Welcome to The Binge, where we chase down whatever the hell sparks our curiosity. No filters, no bullshit—just us ripping apart ideas, obsessing over the weird corners, and occasionally losing our minds along the way. Pour yourself a drink, this is going to get messy.


Part 1: The Visionaries Who Burned Bridges to Build Empires

Some people aren’t just ambitious—they’re volcanic. They burn everything in sight: colleagues, friends, sometimes even family. And somehow… it works. The world often thanks them for their pain after the fact. Let’s break down why.

Steve JobsHe could be a monster. Employees described him as a hurricane of rage and brilliance: screaming, dismissing, firing people for “not thinking differently enough.” Stories about him are legendary: one employee’s design rejected in front of a room full of people, a colleague crying in the bathroom after Jobs publicly shamed them. But here’s the paradox: Jobs’ insistence on control and perfection led to some of the most beautiful, intuitive tech the world has ever seen. He wasn’t just selling gadgets; he was selling a lifestyle, a philosophy. Without his obsessive, tyrannical streak, Apple might have stayed a forgettable tech company.

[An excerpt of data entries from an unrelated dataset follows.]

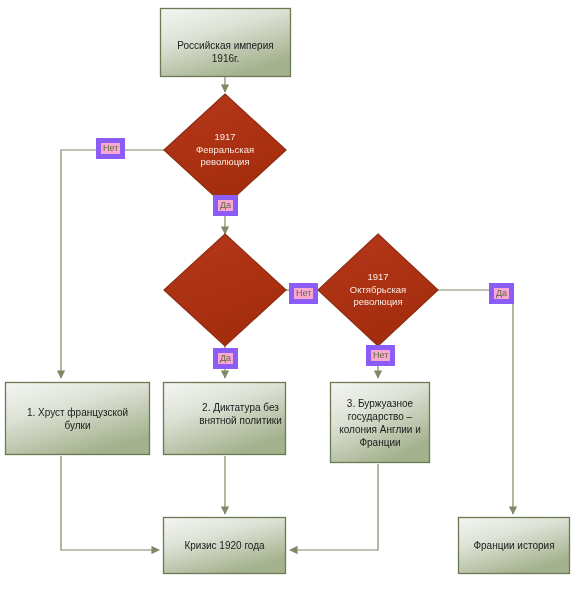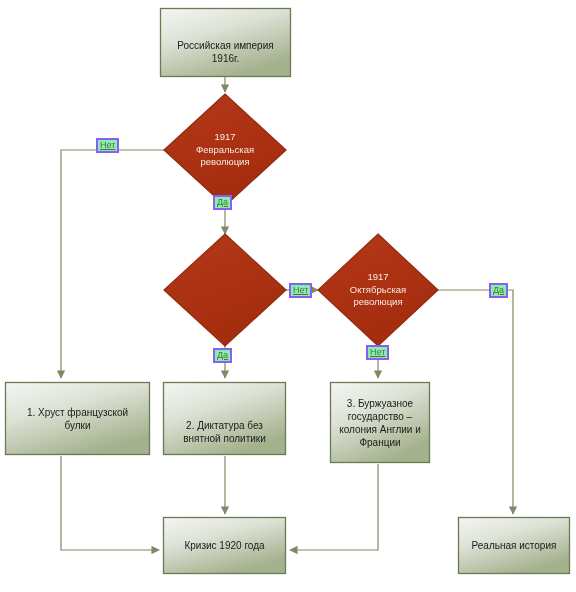"Нет" .edgeTag { background: #86efac -> #f9a8d4; border: 2px solid #8b5cf6 -> 5px solid #8b5cf6; text-decoration: underline -> none }
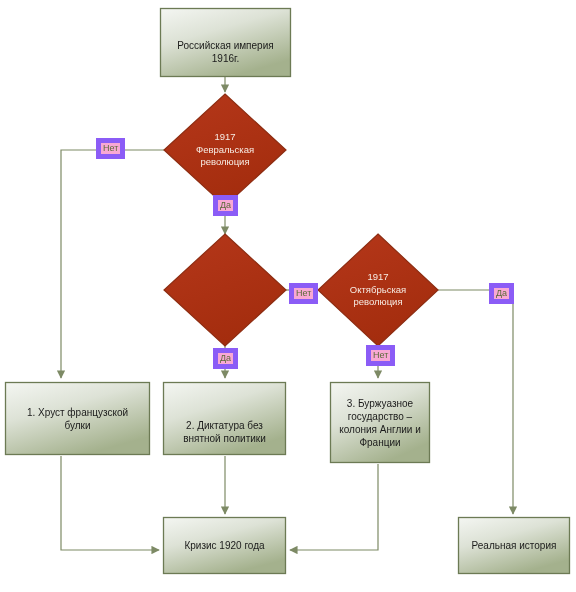"2. Диктатура без" div.nodeLabel { align-items: flex-end -> none; left: 163px -> 179px }
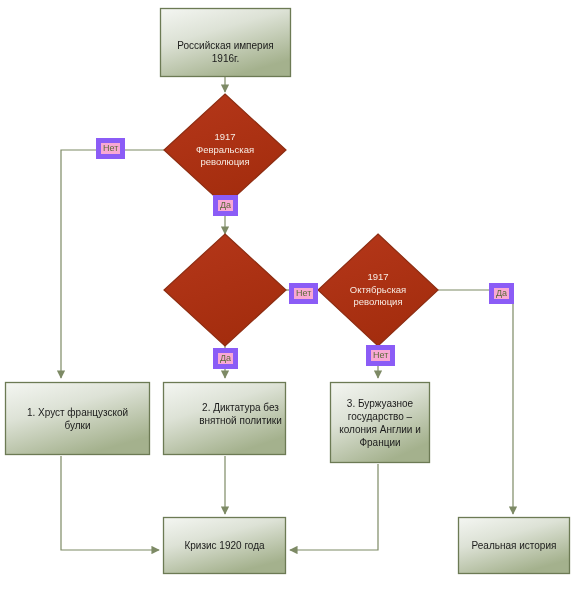"Реальная история" span { text: Реальная -> Франции }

Elon MuskMusk’s chaotic energy is the blueprint of modern assholery. He tweets stock-moving chaos at 3 a.m., yells at engineers for missing deadlines, and drives entire industries into frenzy. But here’s the thing: Tesla forced the auto industry to actually innovate, and SpaceX made space travel relevant again. Musk’s assholery is inseparable from his genius—he challenges everyone else to catch up. Some of his behavior is destructive, yes, but it’s a tool of disruption, a middle finger to mediocrity.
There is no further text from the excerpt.